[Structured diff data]
####
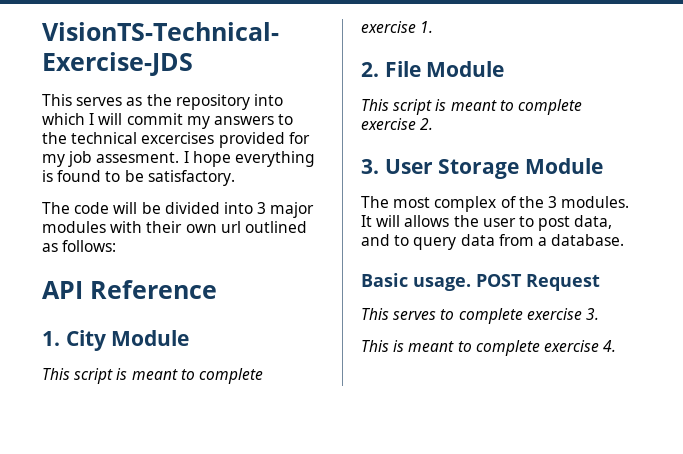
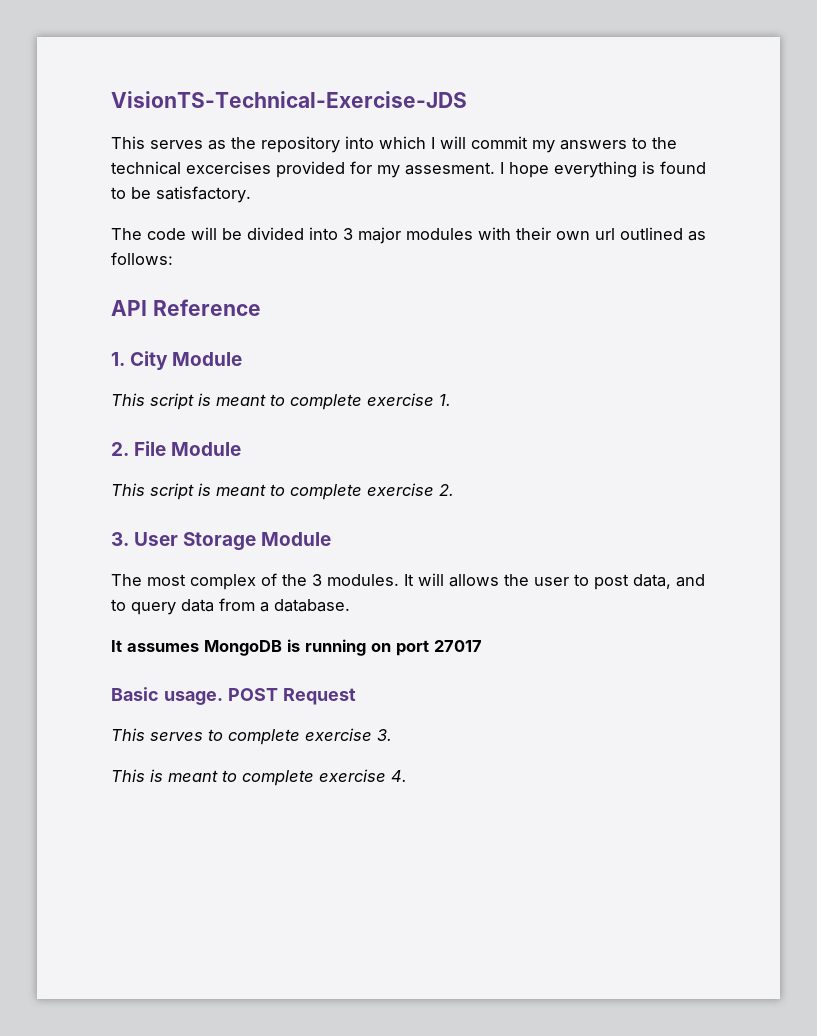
- This serves as the repository into which I will commit my answers to the technical excercises provided for my job assesment.
+ This serves as the repository into which I will commit my answers to the technical excercises provided for my assesment.
+ It assumes MongoDB is running on port 27017

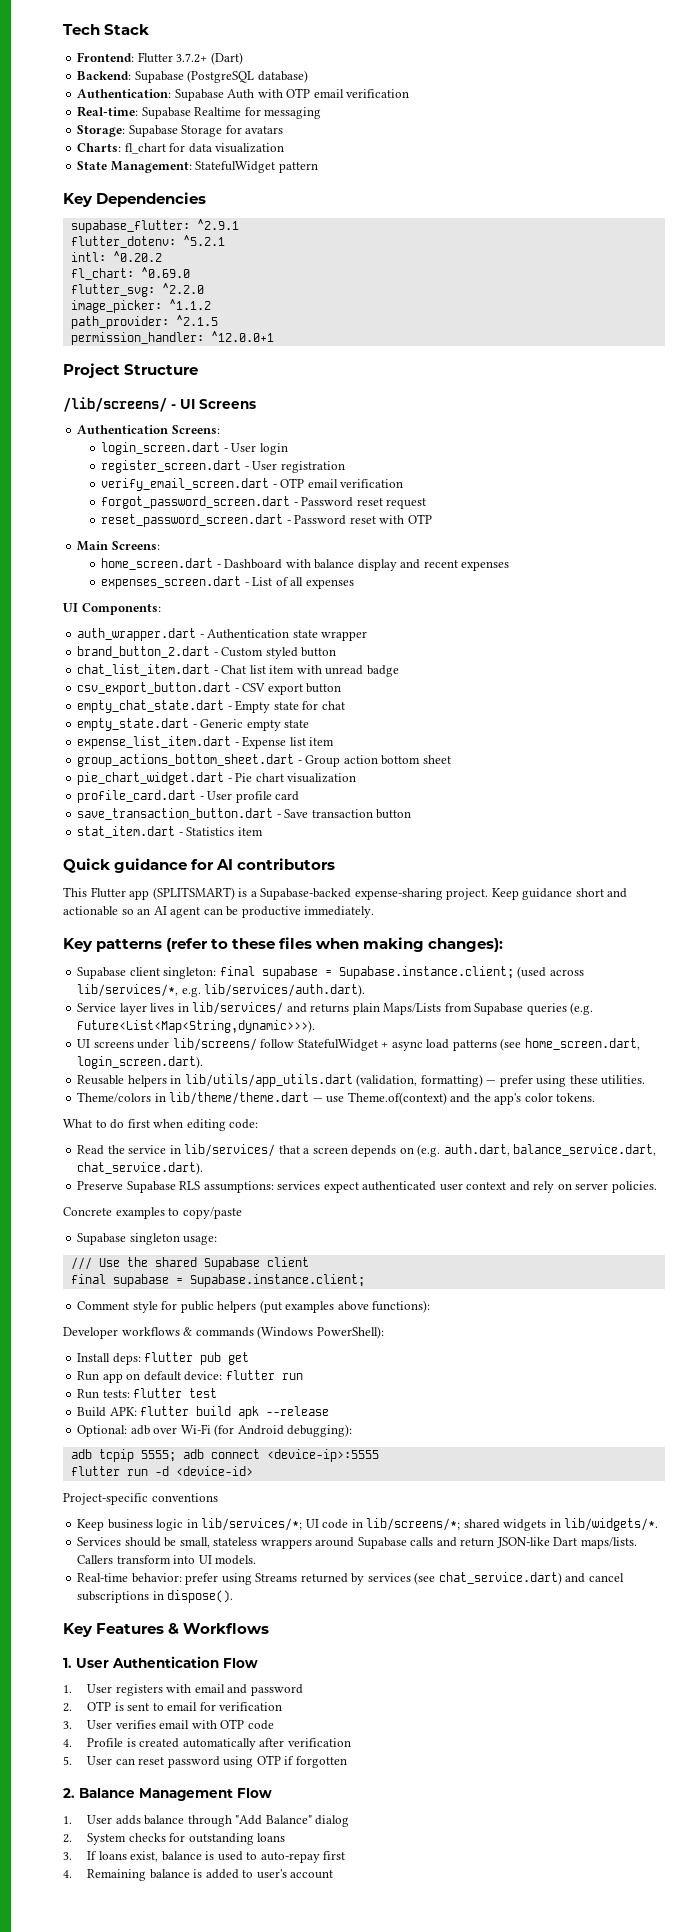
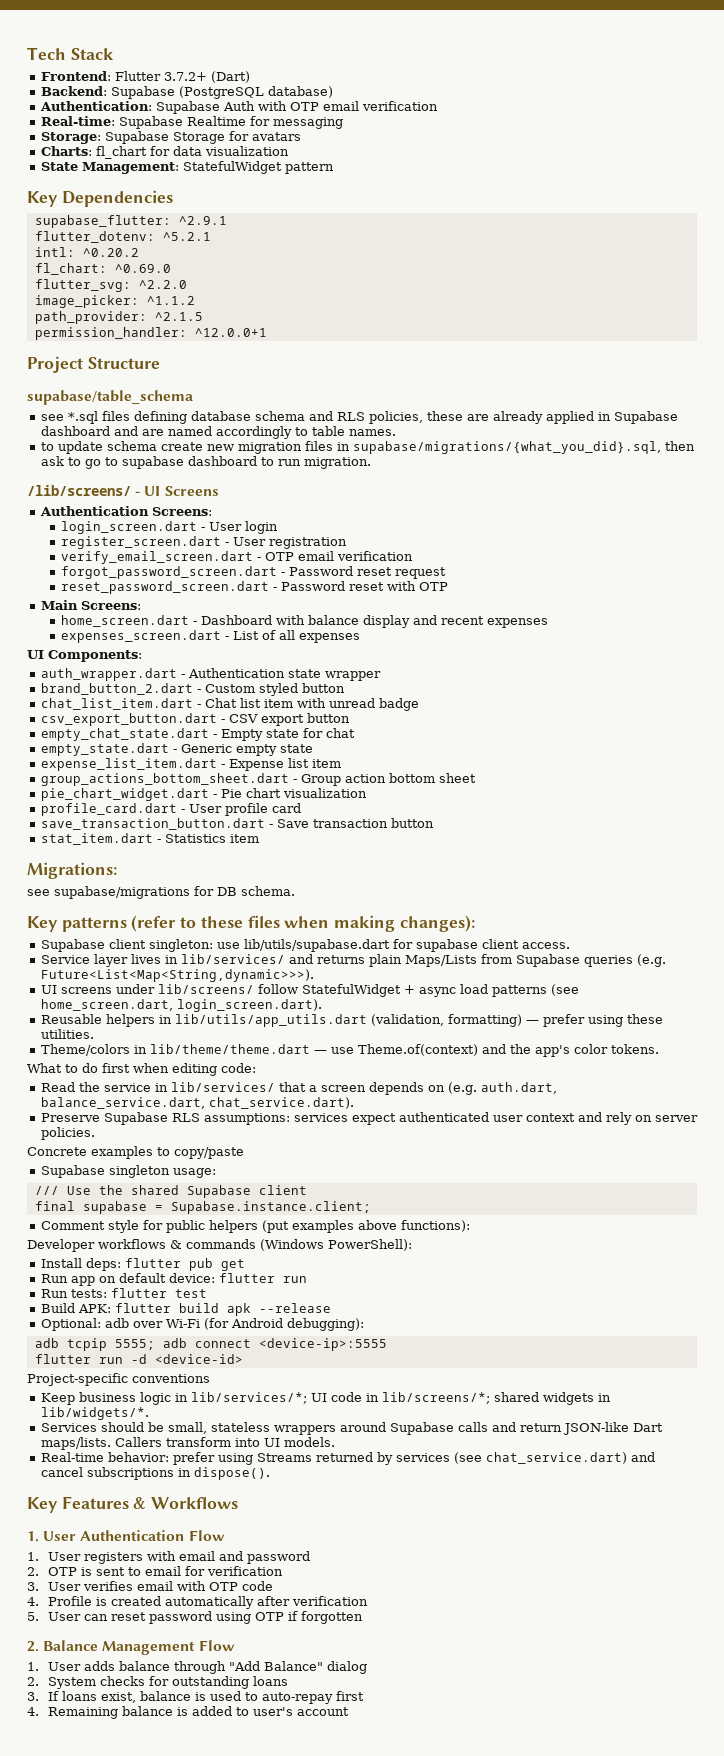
+ supabase/table_schema
+ see *.sql files defining database schema and RLS policies, these are already applied in Supabase dashboard and are named accordingly to table names.
+ to update schema create new migration files in supabase/migrations/{what_you_did}.sql, then ask to go to supabase dashboard to run migration.
- Quick guidance for AI contributors
- This Flutter app (SPLITSMART) is a Supabase-backed expense-sharing project. Keep guidance short and actionable so an AI agent can be productive immediately.
+ Migrations:
+ see supabase/migrations for DB schema.
- Supabase client singleton: final supabase = Supabase.instance.client; (used across lib/services/*, e.g. lib/services/auth.dart).
+ Supabase client singleton: use lib/utils/supabase.dart for supabase client access.

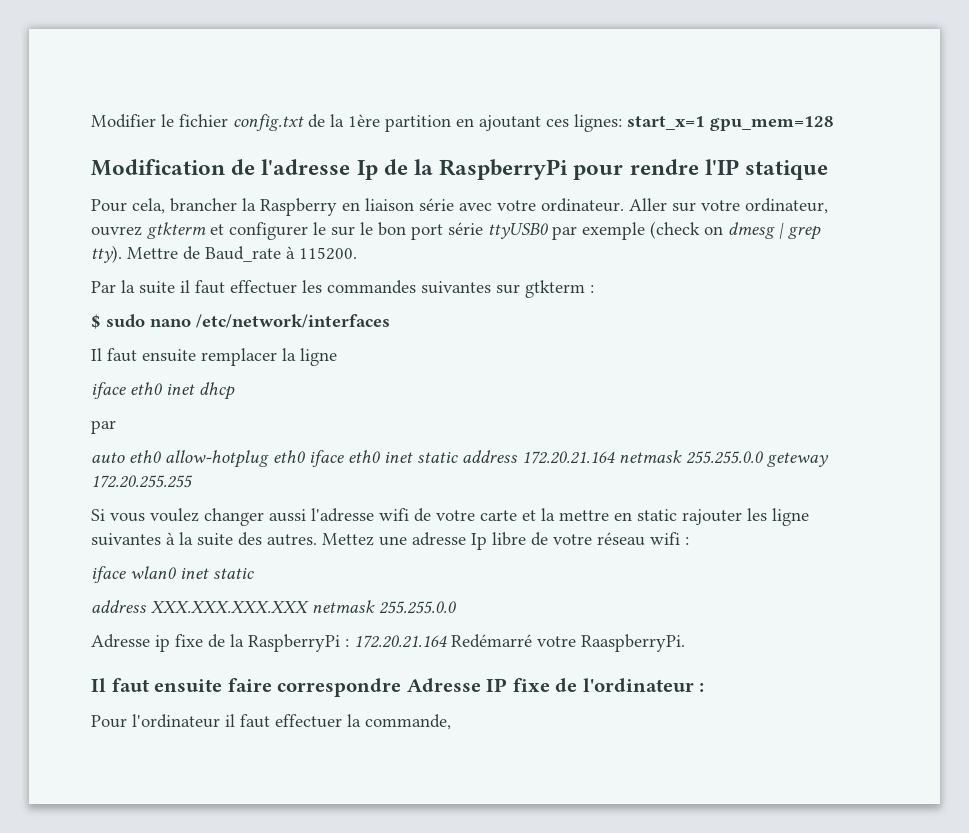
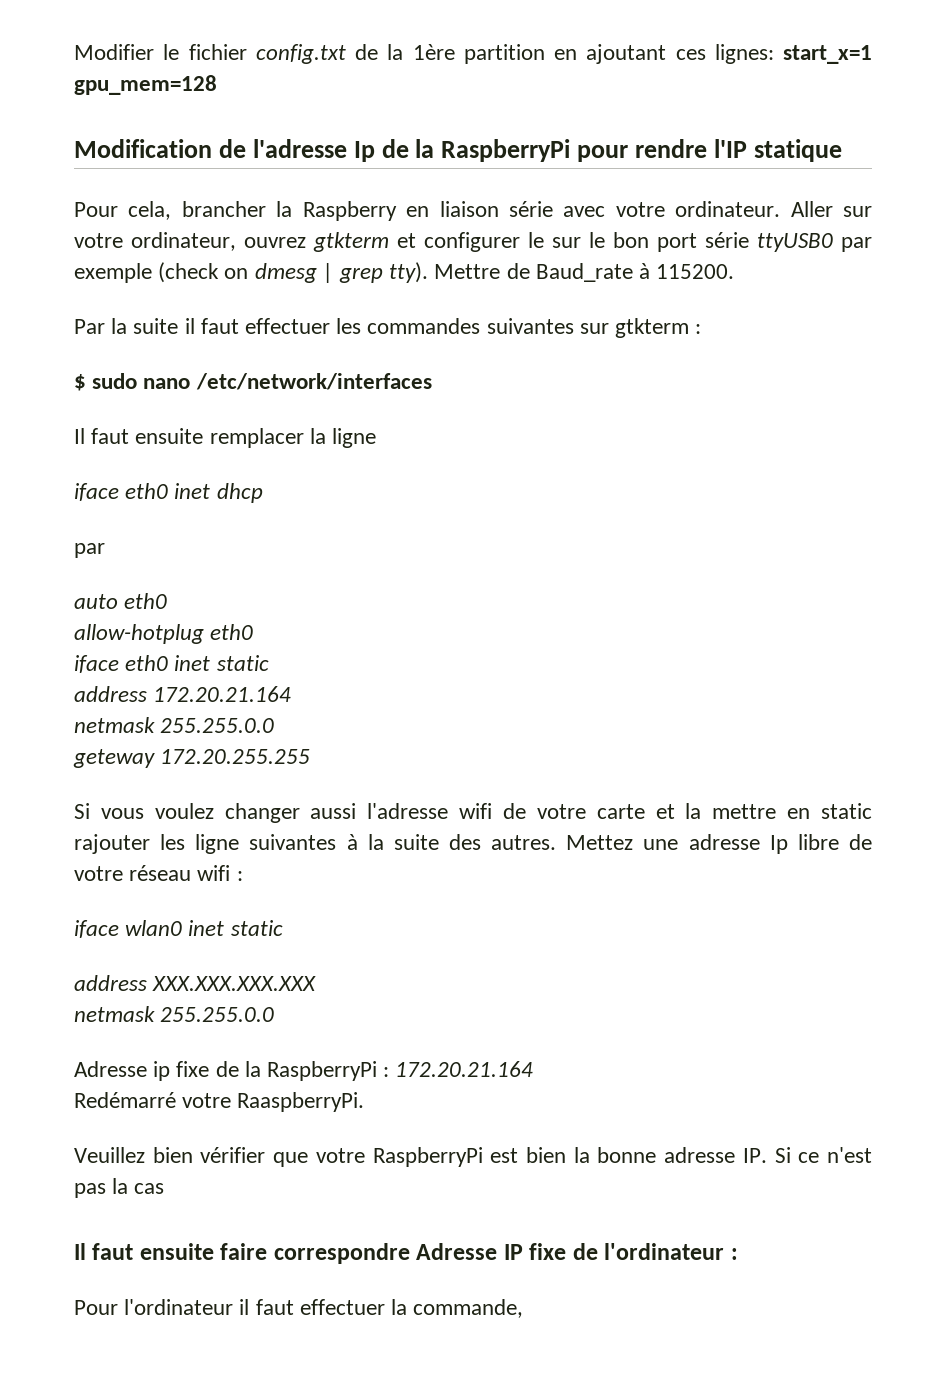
- auto eth0 allow-hotplug eth0 iface eth0 inet static address 172.20.21.164 netmask 255.255.0.0 geteway 172.20.255.255
+ auto eth0
+ allow-hotplug eth0
+ iface eth0 inet static
+ address 172.20.21.164
+ netmask 255.255.0.0
+ geteway 172.20.255.255
- address XXX.XXX.XXX.XXX netmask 255.255.0.0
+ address XXX.XXX.XXX.XXX
+ netmask 255.255.0.0
- Adresse ip fixe de la RaspberryPi : 172.20.21.164 Redémarré votre RaaspberryPi.
+ Adresse ip fixe de la RaspberryPi : 172.20.21.164
+ Redémarré votre RaaspberryPi.
+ Veuillez bien vérifier que votre RaspberryPi est bien la bonne adresse IP. Si ce n'est pas la cas

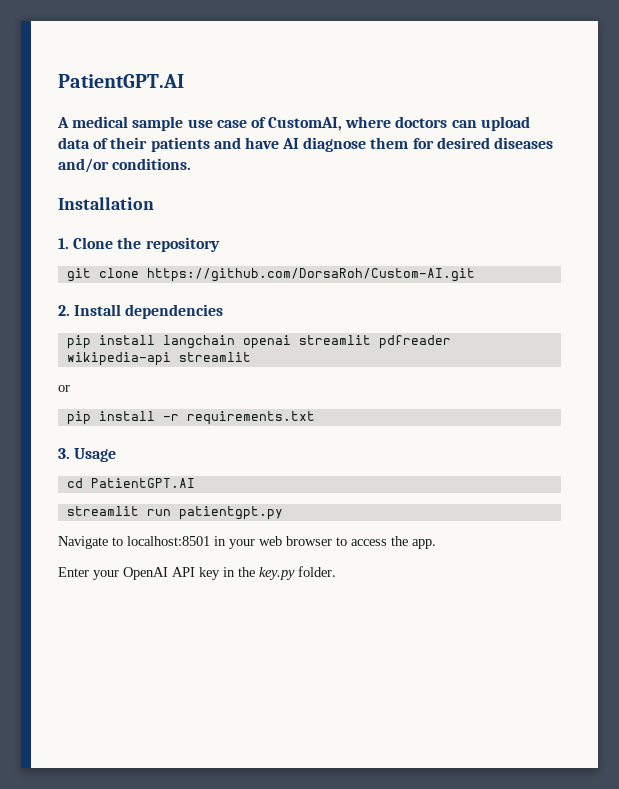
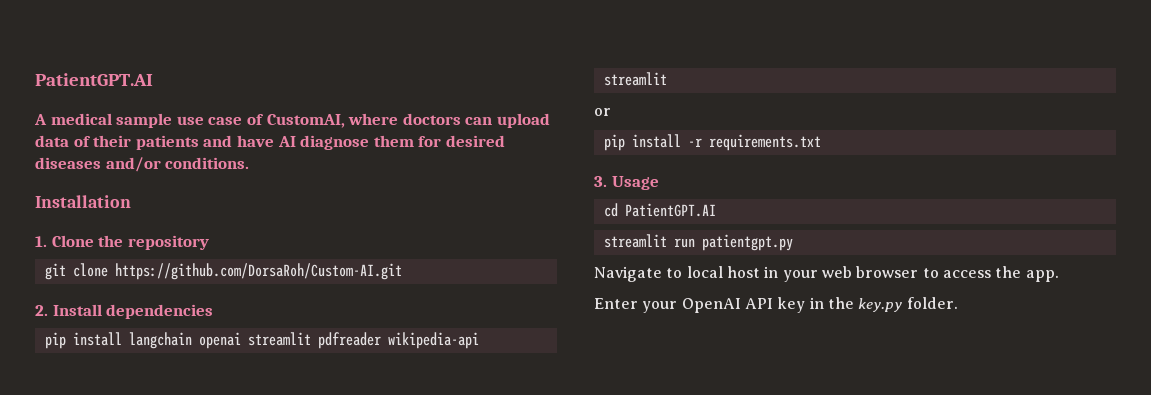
- Navigate to localhost:8501 in your web browser to access the app.
+ Navigate to local host in your web browser to access the app.

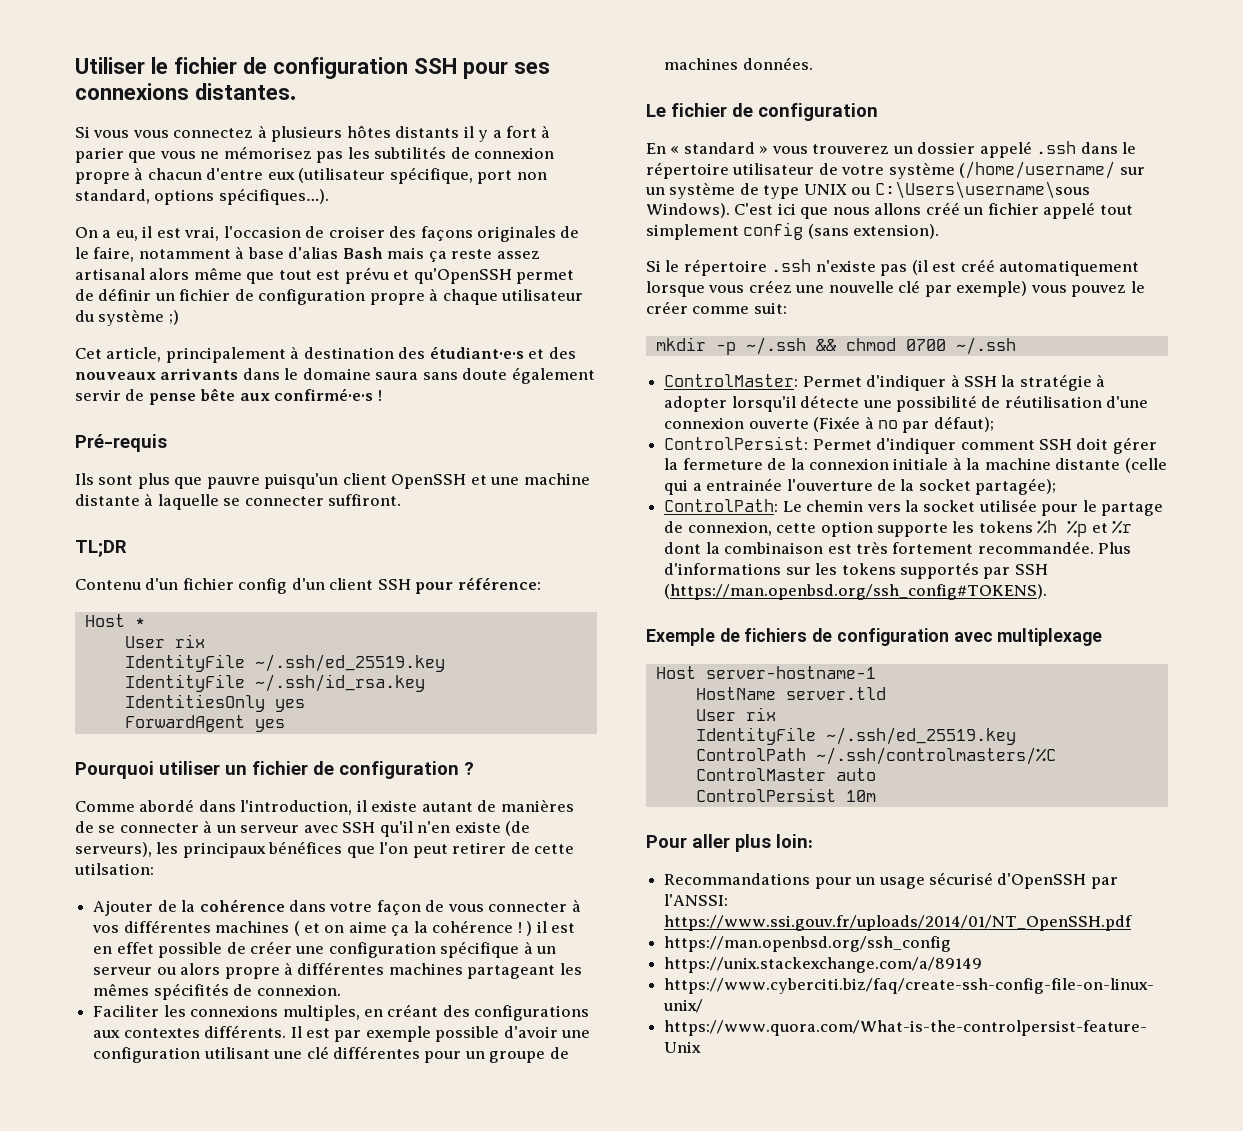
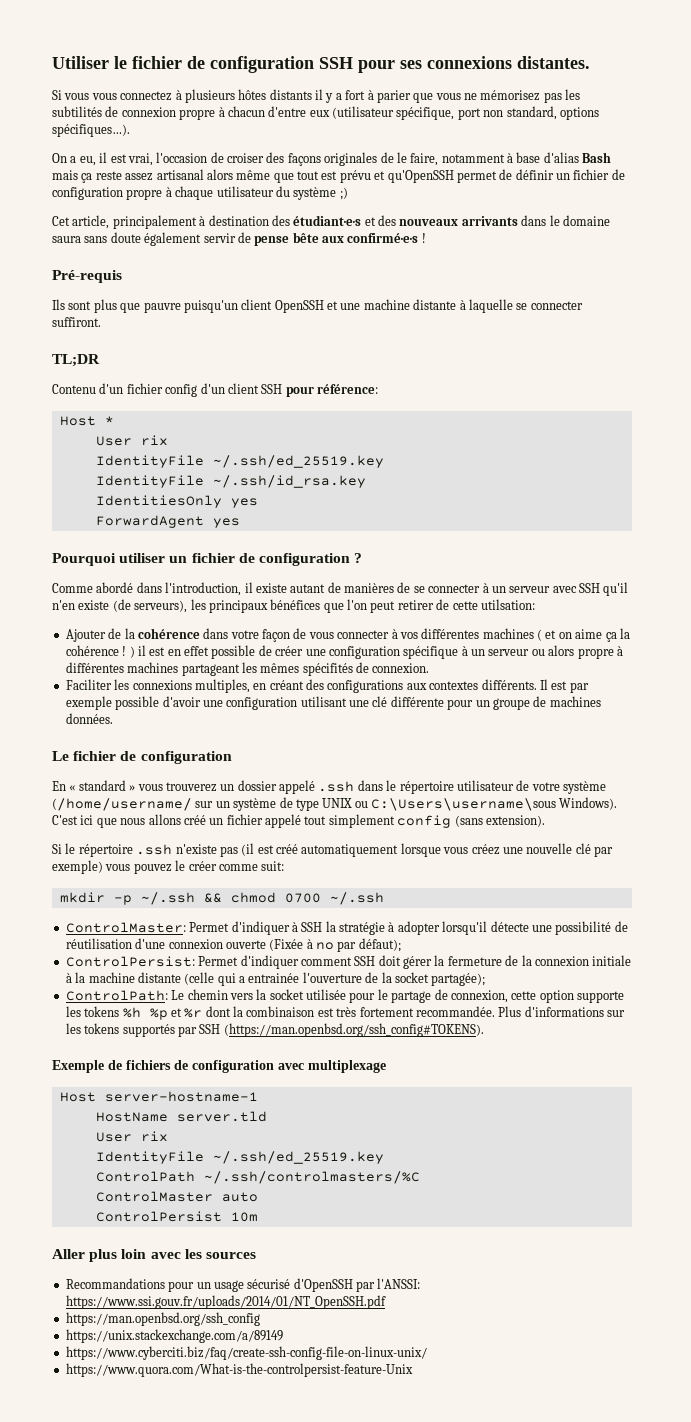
- Il est par exemple possible d'avoir une configuration utilisant une clé différentes pour un groupe de machines données.
+ Il est par exemple possible d'avoir une configuration utilisant une clé différente pour un groupe de machines données.
- Pour aller plus loin:
+ Aller plus loin avec les sources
####
**WHAT TO DO**
The answer must restate each entry word for word and contain no images.

**RESPONSE AREA**
- This serves as the repository into which I will commit my answers to the technical excercises provided for my job assesment.
+ This serves as the repository into which I will commit my answers to the technical excercises provided for my assesment.
+ It assumes MongoDB is running on port 27017

+ supabase/table_schema
+ see *.sql files defining database schema and RLS policies, these are already applied in Supabase dashboard and are named accordingly to table names.
+ to update schema create new migration files in supabase/migrations/{what_you_did}.sql, then ask to go to supabase dashboard to run migration.
- Quick guidance for AI contributors
- This Flutter app (SPLITSMART) is a Supabase-backed expense-sharing project. Keep guidance short and actionable so an AI agent can be productive immediately.
+ Migrations:
+ see supabase/migrations for DB schema.
- Supabase client singleton: final supabase = Supabase.instance.client; (used across lib/services/*, e.g. lib/services/auth.dart).
+ Supabase client singleton: use lib/utils/supabase.dart for supabase client access.

- auto eth0 allow-hotplug eth0 iface eth0 inet static address 172.20.21.164 netmask 255.255.0.0 geteway 172.20.255.255
+ auto eth0
+ allow-hotplug eth0
+ iface eth0 inet static
+ address 172.20.21.164
+ netmask 255.255.0.0
+ geteway 172.20.255.255
- address XXX.XXX.XXX.XXX netmask 255.255.0.0
+ address XXX.XXX.XXX.XXX
+ netmask 255.255.0.0
- Adresse ip fixe de la RaspberryPi : 172.20.21.164 Redémarré votre RaaspberryPi.
+ Adresse ip fixe de la RaspberryPi : 172.20.21.164
+ Redémarré votre RaaspberryPi.
+ Veuillez bien vérifier que votre RaspberryPi est bien la bonne adresse IP. Si ce n'est pas la cas

- Navigate to localhost:8501 in your web browser to access the app.
+ Navigate to local host in your web browser to access the app.

- Il est par exemple possible d'avoir une configuration utilisant une clé différentes pour un groupe de machines données.
+ Il est par exemple possible d'avoir une configuration utilisant une clé différente pour un groupe de machines données.
- Pour aller plus loin:
+ Aller plus loin avec les sources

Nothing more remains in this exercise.